▸ Exercise objective
Nothing but the pictures may be dropped; the rest of the listing is to be written out exactly.

▸ Input data
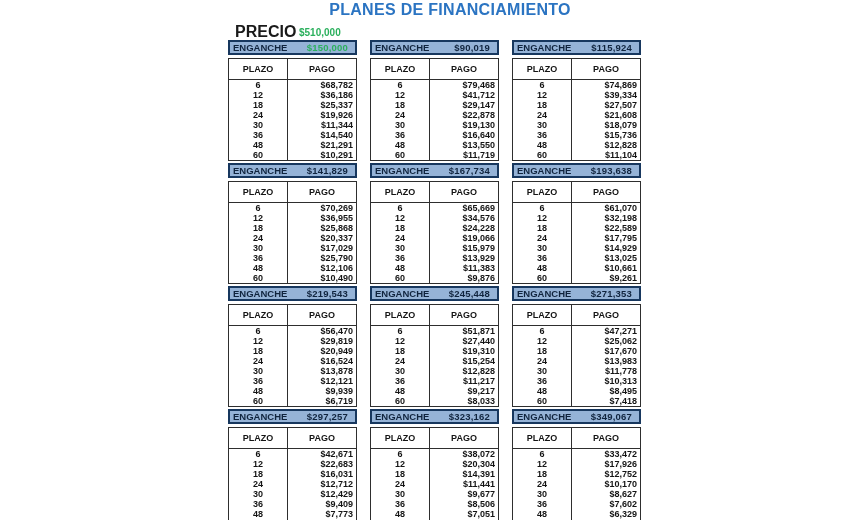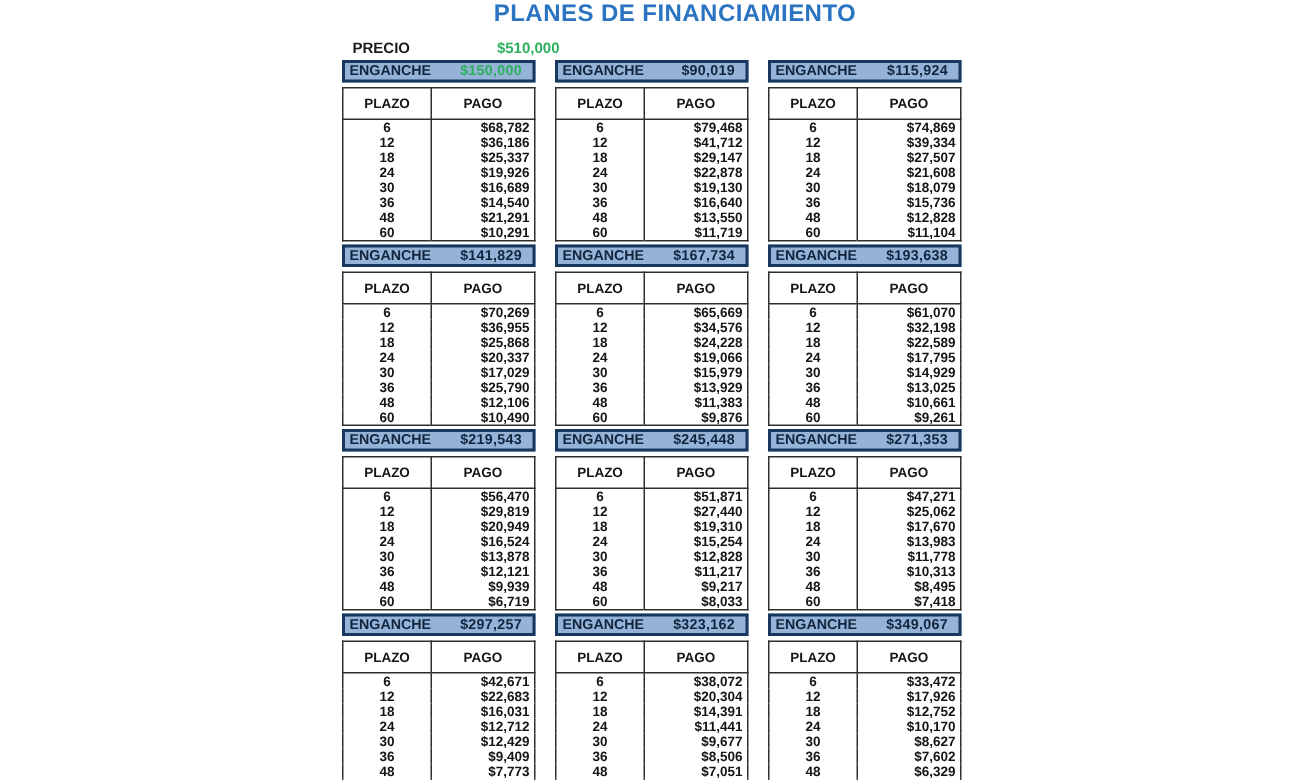--- a/index.html
+++ b/index.html
@@ -18,7 +18,7 @@
 
   .info { position:absolute; top:25px; left:7px; }
   .info-row { display:flex; height:14px; align-items:center; }
-  .info-label { width:64px; font-size:10px; font-weight:700; color:#1a1a1a; }
+  .info-label { width:64px; font-size:16px; font-weight:700; color:#1a1a1a; }
   .info-value { width:74px; text-align:right; font-size:10px; font-weight:700; color:#2BB05D; }
 
   .grid {

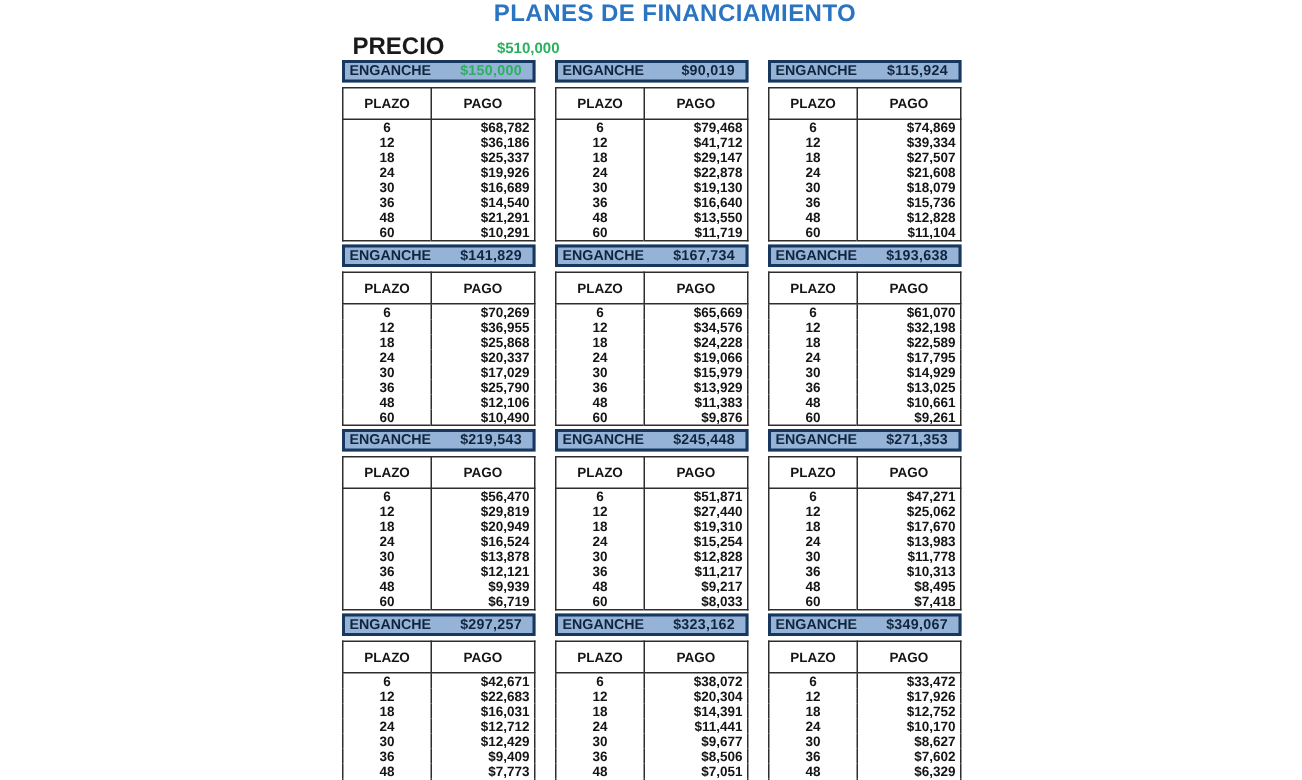--- a/index.html
+++ b/index.html
@@ -19,7 +19,7 @@
   .info { position:absolute; top:25px; left:7px; }
   .info-row { display:flex; height:14px; align-items:center; }
   .info-label { width:64px; font-size:16px; font-weight:700; color:#1a1a1a; }
-  .info-value { width:74px; text-align:right; font-size:10px; font-weight:700; color:#2BB05D; }
+  .info-value { width:74px; text-align:left; font-size:10px; font-weight:700; color:#2BB05D; }
 
   .grid {
     position:absolute; top:40px; left:0;

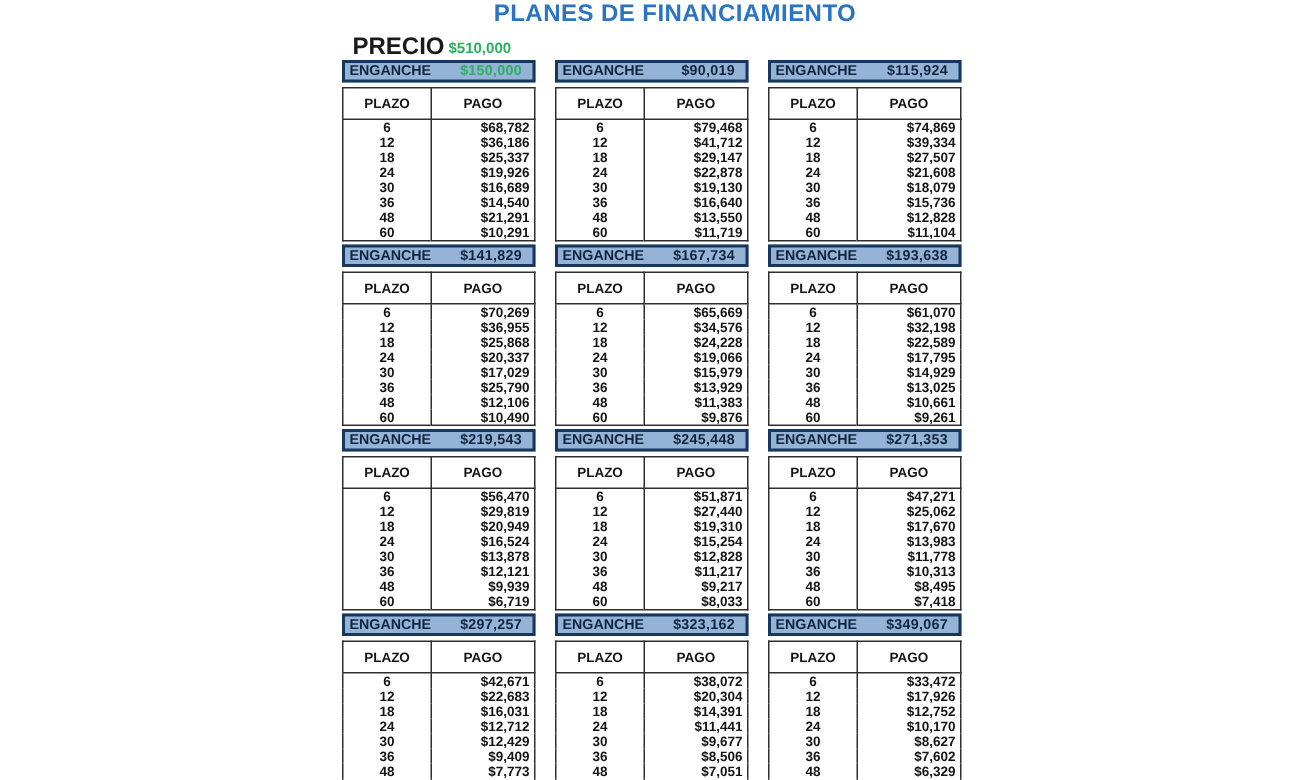--- a/index.html
+++ b/index.html
@@ -103,7 +103,7 @@
             </tr>
             <tr>
               <td class="plazo">30</td>
-              <td class="pago">$16,689</td>
+              <td class="pago">$11,344</td>
             </tr>
             <tr>
               <td class="plazo">36</td>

▸ Solution to the exercise
--- a/index.html
+++ b/index.html
@@ -18,7 +18,7 @@
 
   .info { position:absolute; top:25px; left:7px; }
   .info-row { display:flex; height:14px; align-items:center; }
-  .info-label { width:64px; font-size:10px; font-weight:700; color:#1a1a1a; }
+  .info-label { width:64px; font-size:16px; font-weight:700; color:#1a1a1a; }
   .info-value { width:74px; text-align:right; font-size:10px; font-weight:700; color:#2BB05D; }
 
   .grid {

--- a/index.html
+++ b/index.html
@@ -19,7 +19,7 @@
   .info { position:absolute; top:25px; left:7px; }
   .info-row { display:flex; height:14px; align-items:center; }
   .info-label { width:64px; font-size:16px; font-weight:700; color:#1a1a1a; }
-  .info-value { width:74px; text-align:right; font-size:10px; font-weight:700; color:#2BB05D; }
+  .info-value { width:74px; text-align:left; font-size:10px; font-weight:700; color:#2BB05D; }
 
   .grid {
     position:absolute; top:40px; left:0;

--- a/index.html
+++ b/index.html
@@ -103,7 +103,7 @@
             </tr>
             <tr>
               <td class="plazo">30</td>
-              <td class="pago">$16,689</td>
+              <td class="pago">$11,344</td>
             </tr>
             <tr>
               <td class="plazo">36</td>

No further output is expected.